» Version difference data
- - - - - - -

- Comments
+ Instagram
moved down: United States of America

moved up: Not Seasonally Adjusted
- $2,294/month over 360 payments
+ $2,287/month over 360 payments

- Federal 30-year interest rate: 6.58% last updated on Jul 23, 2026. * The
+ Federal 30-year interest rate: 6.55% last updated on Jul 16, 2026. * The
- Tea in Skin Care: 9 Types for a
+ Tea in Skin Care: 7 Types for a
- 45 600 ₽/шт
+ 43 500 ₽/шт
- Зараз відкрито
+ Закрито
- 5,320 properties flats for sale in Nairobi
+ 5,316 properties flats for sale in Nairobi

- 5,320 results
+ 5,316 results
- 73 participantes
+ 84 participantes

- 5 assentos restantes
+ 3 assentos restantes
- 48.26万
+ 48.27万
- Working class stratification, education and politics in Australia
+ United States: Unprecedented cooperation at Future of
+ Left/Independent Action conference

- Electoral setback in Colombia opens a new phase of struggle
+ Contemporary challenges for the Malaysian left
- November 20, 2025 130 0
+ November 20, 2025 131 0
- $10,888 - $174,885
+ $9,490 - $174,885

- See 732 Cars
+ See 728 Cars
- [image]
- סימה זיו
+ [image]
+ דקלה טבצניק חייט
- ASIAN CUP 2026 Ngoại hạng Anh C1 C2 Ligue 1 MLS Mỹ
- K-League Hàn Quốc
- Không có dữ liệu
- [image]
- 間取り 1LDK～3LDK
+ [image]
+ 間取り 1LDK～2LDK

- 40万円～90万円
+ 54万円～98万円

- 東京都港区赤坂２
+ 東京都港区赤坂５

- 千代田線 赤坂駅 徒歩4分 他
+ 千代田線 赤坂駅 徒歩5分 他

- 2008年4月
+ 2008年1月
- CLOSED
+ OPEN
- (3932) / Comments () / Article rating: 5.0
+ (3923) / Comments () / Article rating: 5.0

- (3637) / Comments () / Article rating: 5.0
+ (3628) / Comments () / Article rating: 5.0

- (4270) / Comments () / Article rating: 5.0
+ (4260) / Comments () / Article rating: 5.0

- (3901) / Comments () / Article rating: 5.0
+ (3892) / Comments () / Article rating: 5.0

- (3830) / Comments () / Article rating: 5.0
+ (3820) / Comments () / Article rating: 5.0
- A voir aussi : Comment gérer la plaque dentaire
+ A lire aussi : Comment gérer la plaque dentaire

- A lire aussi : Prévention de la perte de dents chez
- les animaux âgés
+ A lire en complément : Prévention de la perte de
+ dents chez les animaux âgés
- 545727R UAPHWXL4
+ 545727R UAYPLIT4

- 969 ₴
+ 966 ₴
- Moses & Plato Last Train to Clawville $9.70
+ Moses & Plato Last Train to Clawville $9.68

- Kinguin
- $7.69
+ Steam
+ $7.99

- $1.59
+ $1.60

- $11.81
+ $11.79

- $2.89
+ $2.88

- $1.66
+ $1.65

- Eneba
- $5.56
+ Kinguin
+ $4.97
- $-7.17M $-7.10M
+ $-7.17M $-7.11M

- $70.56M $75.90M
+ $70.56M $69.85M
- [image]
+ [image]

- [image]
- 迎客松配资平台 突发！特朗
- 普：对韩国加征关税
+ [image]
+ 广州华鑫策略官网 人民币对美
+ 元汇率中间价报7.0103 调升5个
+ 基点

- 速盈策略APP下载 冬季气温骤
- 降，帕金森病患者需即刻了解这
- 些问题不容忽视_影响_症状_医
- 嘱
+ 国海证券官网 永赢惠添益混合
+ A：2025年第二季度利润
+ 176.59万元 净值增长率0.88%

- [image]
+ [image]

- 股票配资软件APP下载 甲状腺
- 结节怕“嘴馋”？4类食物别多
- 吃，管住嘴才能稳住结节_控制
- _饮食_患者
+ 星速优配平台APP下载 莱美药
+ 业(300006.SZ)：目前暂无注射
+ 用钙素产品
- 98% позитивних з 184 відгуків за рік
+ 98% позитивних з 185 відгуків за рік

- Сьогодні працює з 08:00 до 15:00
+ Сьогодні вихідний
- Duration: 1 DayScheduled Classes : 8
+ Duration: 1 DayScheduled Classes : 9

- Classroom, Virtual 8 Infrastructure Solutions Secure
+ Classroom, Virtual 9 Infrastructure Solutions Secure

- - - - - - -

» Problem to work on
Exact copies of all the records are to be printed.

» Finished task
- Comments
+ Instagram
moved down: United States of America

moved up: Not Seasonally Adjusted
- $2,294/month over 360 payments
+ $2,287/month over 360 payments

- Federal 30-year interest rate: 6.58% last updated on Jul 23, 2026. * The
+ Federal 30-year interest rate: 6.55% last updated on Jul 16, 2026. * The
- Tea in Skin Care: 9 Types for a
+ Tea in Skin Care: 7 Types for a
- 45 600 ₽/шт
+ 43 500 ₽/шт
- Зараз відкрито
+ Закрито
- 5,320 properties flats for sale in Nairobi
+ 5,316 properties flats for sale in Nairobi

- 5,320 results
+ 5,316 results
- 73 participantes
+ 84 participantes

- 5 assentos restantes
+ 3 assentos restantes
- 48.26万
+ 48.27万
- Working class stratification, education and politics in Australia
+ United States: Unprecedented cooperation at Future of
+ Left/Independent Action conference

- Electoral setback in Colombia opens a new phase of struggle
+ Contemporary challenges for the Malaysian left
- November 20, 2025 130 0
+ November 20, 2025 131 0
- $10,888 - $174,885
+ $9,490 - $174,885

- See 732 Cars
+ See 728 Cars
- [image]
- סימה זיו
+ [image]
+ דקלה טבצניק חייט
- ASIAN CUP 2026 Ngoại hạng Anh C1 C2 Ligue 1 MLS Mỹ
- K-League Hàn Quốc
- Không có dữ liệu
- [image]
- 間取り 1LDK～3LDK
+ [image]
+ 間取り 1LDK～2LDK

- 40万円～90万円
+ 54万円～98万円

- 東京都港区赤坂２
+ 東京都港区赤坂５

- 千代田線 赤坂駅 徒歩4分 他
+ 千代田線 赤坂駅 徒歩5分 他

- 2008年4月
+ 2008年1月
- CLOSED
+ OPEN
- (3932) / Comments () / Article rating: 5.0
+ (3923) / Comments () / Article rating: 5.0

- (3637) / Comments () / Article rating: 5.0
+ (3628) / Comments () / Article rating: 5.0

- (4270) / Comments () / Article rating: 5.0
+ (4260) / Comments () / Article rating: 5.0

- (3901) / Comments () / Article rating: 5.0
+ (3892) / Comments () / Article rating: 5.0

- (3830) / Comments () / Article rating: 5.0
+ (3820) / Comments () / Article rating: 5.0
- A voir aussi : Comment gérer la plaque dentaire
+ A lire aussi : Comment gérer la plaque dentaire

- A lire aussi : Prévention de la perte de dents chez
- les animaux âgés
+ A lire en complément : Prévention de la perte de
+ dents chez les animaux âgés
- 545727R UAPHWXL4
+ 545727R UAYPLIT4

- 969 ₴
+ 966 ₴
- Moses & Plato Last Train to Clawville $9.70
+ Moses & Plato Last Train to Clawville $9.68

- Kinguin
- $7.69
+ Steam
+ $7.99

- $1.59
+ $1.60

- $11.81
+ $11.79

- $2.89
+ $2.88

- $1.66
+ $1.65

- Eneba
- $5.56
+ Kinguin
+ $4.97
- $-7.17M $-7.10M
+ $-7.17M $-7.11M

- $70.56M $75.90M
+ $70.56M $69.85M
- [image]
+ [image]

- [image]
- 迎客松配资平台 突发！特朗
- 普：对韩国加征关税
+ [image]
+ 广州华鑫策略官网 人民币对美
+ 元汇率中间价报7.0103 调升5个
+ 基点

- 速盈策略APP下载 冬季气温骤
- 降，帕金森病患者需即刻了解这
- 些问题不容忽视_影响_症状_医
- 嘱
+ 国海证券官网 永赢惠添益混合
+ A：2025年第二季度利润
+ 176.59万元 净值增长率0.88%

- [image]
+ [image]

- 股票配资软件APP下载 甲状腺
- 结节怕“嘴馋”？4类食物别多
- 吃，管住嘴才能稳住结节_控制
- _饮食_患者
+ 星速优配平台APP下载 莱美药
+ 业(300006.SZ)：目前暂无注射
+ 用钙素产品
- 98% позитивних з 184 відгуків за рік
+ 98% позитивних з 185 відгуків за рік

- Сьогодні працює з 08:00 до 15:00
+ Сьогодні вихідний
- Duration: 1 DayScheduled Classes : 8
+ Duration: 1 DayScheduled Classes : 9

- Classroom, Virtual 8 Infrastructure Solutions Secure
+ Classroom, Virtual 9 Infrastructure Solutions Secure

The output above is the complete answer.